OrderAccess Refactoring

Paul Hohensee paul.hohensee at gmail.com
Fri Jan 9 22:39:06 UTC 2015

Hi Erik,

Being the person who put OrderAccess into its present form :), here's some

First, I'm happy that someone's looking at this.  I wanted to make
available both barriers and acquire/release functionality, and also provide
common composition methods.  In retrospect, I didn't separate the two
concepts well enough in the interface (the work was done as part of an ia64
port, so I was kinda fixated on ia64 concepts at the time), so that's
definitely something that should be fixed.

We understood that volatile semantics wouldn't be enough by themselves to
implement the semantics we wanted ordering on most platforms, but they
*are* necessary to prevent compilers (not the hardware though) from
reordering volatile accesses with respect to each other.  Whether or not
the volatile keyword prevents non-volatile memory accesses from being
reordered wrt volatile ones seemed a bit fuzzy in the C++ standard at the
time (and still does, at least to me), but we figured we could handle that
in the os_cpu files by checking which compiler was being used.  The code
that implemented the *hardware* semantics also went into the os_cpu
file(s).  That's why there's some seemingly silly code there, including
assembly that executes what amount to nops.

I initially wrote the code in factored form, but changed to the current
scheme because I found it difficult to see all the code for a single
platform in one place (I wasn't using an IDE :) ).  In retrospect, an
unwise decision due to the usual code duplication problems.  Mea culpa. :)

Looking forward to your webrev.




Hi Karen,

Thanks for the reply!

On 09 Jan 2015, at 15:18, Karen Kinnear
<karen.kinnear at oracle.com<
mailto:karen.kinnear at oracle.com>> wrote:

> Erik,
> I am delighted to have you looking at this code in detail to make sure it
is accurate and maintainable.


> In theory I like refactoring.

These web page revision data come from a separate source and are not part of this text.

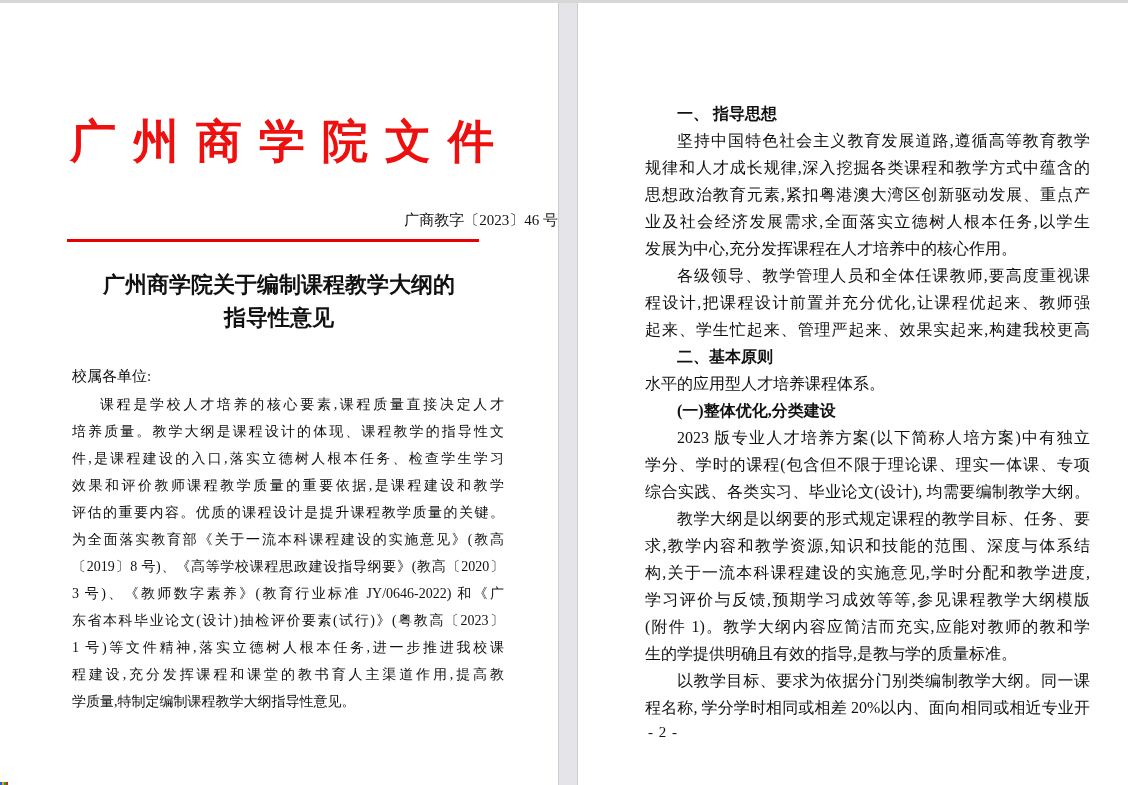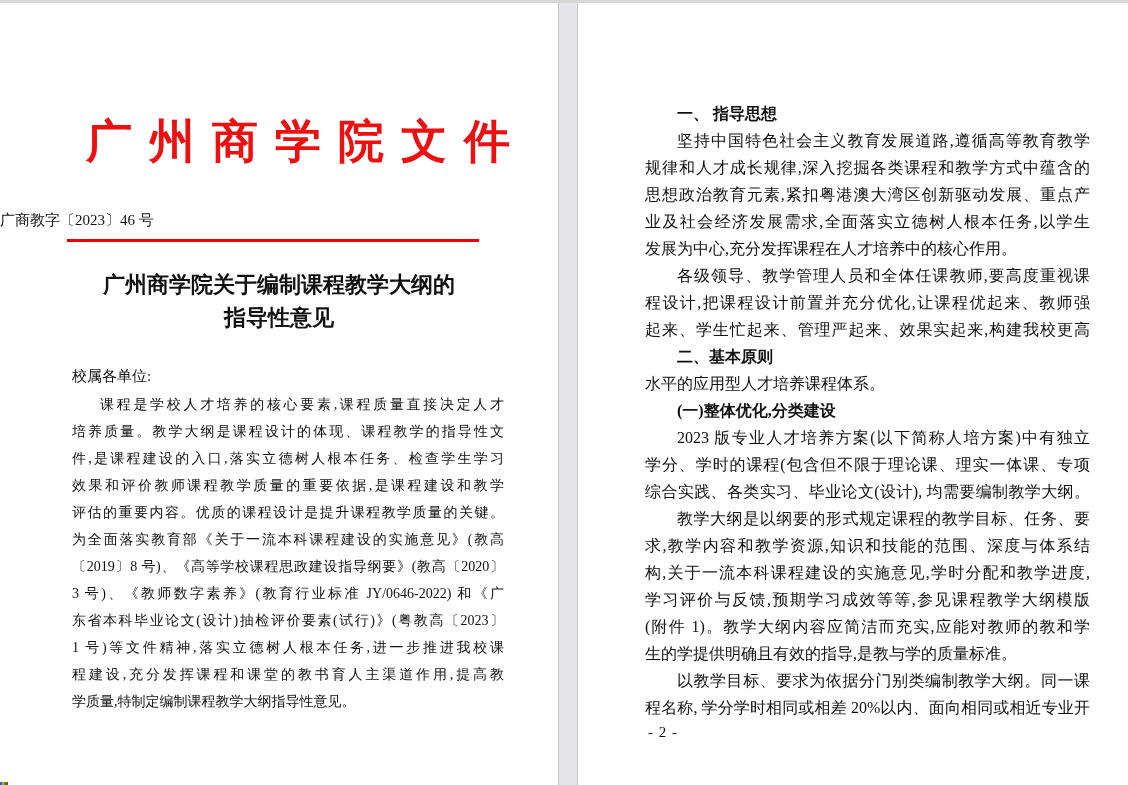--- a/index.html
+++ b/index.html
@@ -37,7 +37,6 @@
     color: var(--accent-red, #ee0f0f);
     text-align: justify; text-align-last: justify;
     white-space: nowrap;
-    margin-left: 16px;
   }
   .doc-number {
     position: absolute; left: 0; top: 206px; width: 558px;

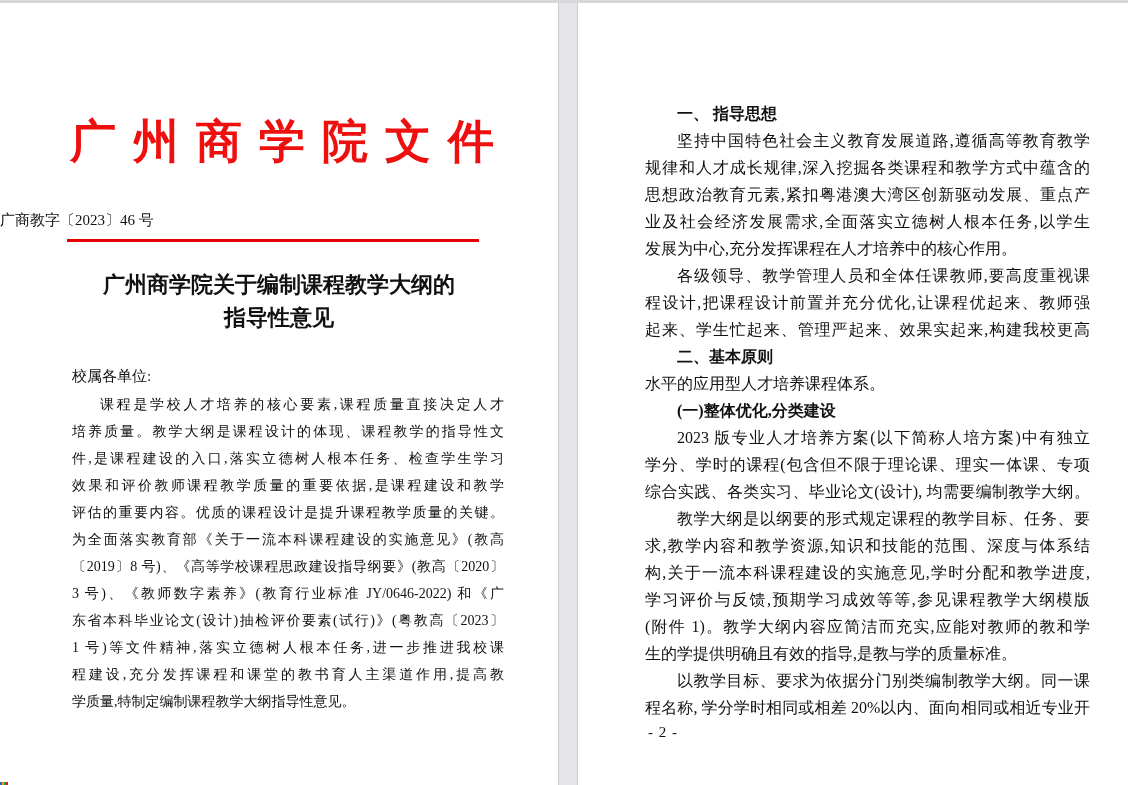--- a/index.html
+++ b/index.html
@@ -40,7 +40,7 @@
   }
   .doc-number {
     position: absolute; left: 0; top: 206px; width: 558px;
-    text-align: left; font-size: 15px; line-height: 22px;
+    text-align: right; font-size: 15px; line-height: 22px;
   }
   .red-rule {
     position: absolute; left: 67px; top: 236px;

In practice I hope there is a very clear
way to specify the per-platform assumptions and to make it very obvious
what the end results are
> for a given platform and API.

For each platform you only have to specify two things:

1. What is needed for acquire, release and fence for memory accesses,
for that platform (5 LoC per platform). The pattern of when to use them
(semantics) is generalized in shared code.

2. To provide any specializations for optimization purposes when
applicable (certain TSO platforms that can join the access and semantics
to a single inline asm instruction). Note that this is optional, and
only done to get faster accesses. Many platforms do not do it at all.

I think it?s very intuitive! Will provide webrev if this seems worthwhile.

> Having code reviewed (and obviously missed things) earlier rounds of
OrderAccess - I just wanted to note that we never thought that C++ volatile
would provide
> acquire/release semantics. volatile has always been just a compiler
directive, and yes volatile-volatile only. Acquire/release are instructions
to the hardware - not
> what I would call compiler barriers.

Acquire/release are semantics, not necessarily bound to neither
compiler/hardware. It gives a certain contract to the user that expects
these acquire/release semantics. Compiler barriers and fences is merely
a means of providing these semantics, but the user should not have to
care about such details.

If what you are saying is that it was intended only as acquire/release
for hardware but not constrain compiler reorderings to comply with the
semantics, then the contract is broken (does in fact not promise acquire
release, only on hardware level but compilers could do whatever with
non-volatiles which is equally as bad).

A store release should synchronize with an acquire load to the same
location, like in this example:

T1: store x1
T1: release store x2

T2: load acquire x2
T2: load x1

The semantics should guarantee that if load acquire x2 happens after
store release x2 in total order, then it is guaranteed that store x1
will be observed by the load x1, and not some old value that was there
before store x1. This contract does not currently hold since the normal
non-volatile memory accesses may be reordered with volatile memory
accesses; the stores and loads may be reordered in this example by the
compiler at will.

Therefore acquire release semantics are not guaranteed in general, but
only w.r.t. volatiles. This is neither clearly documented nor used in
such a way.

OrderedAccess is used in a way that assumes acquire/release semantics.
But for certain TSO platforms, the contract only provides volatile
semantics, not acquire release semantics. On other platforms, it
properly provides acquire release semantics, which is expected.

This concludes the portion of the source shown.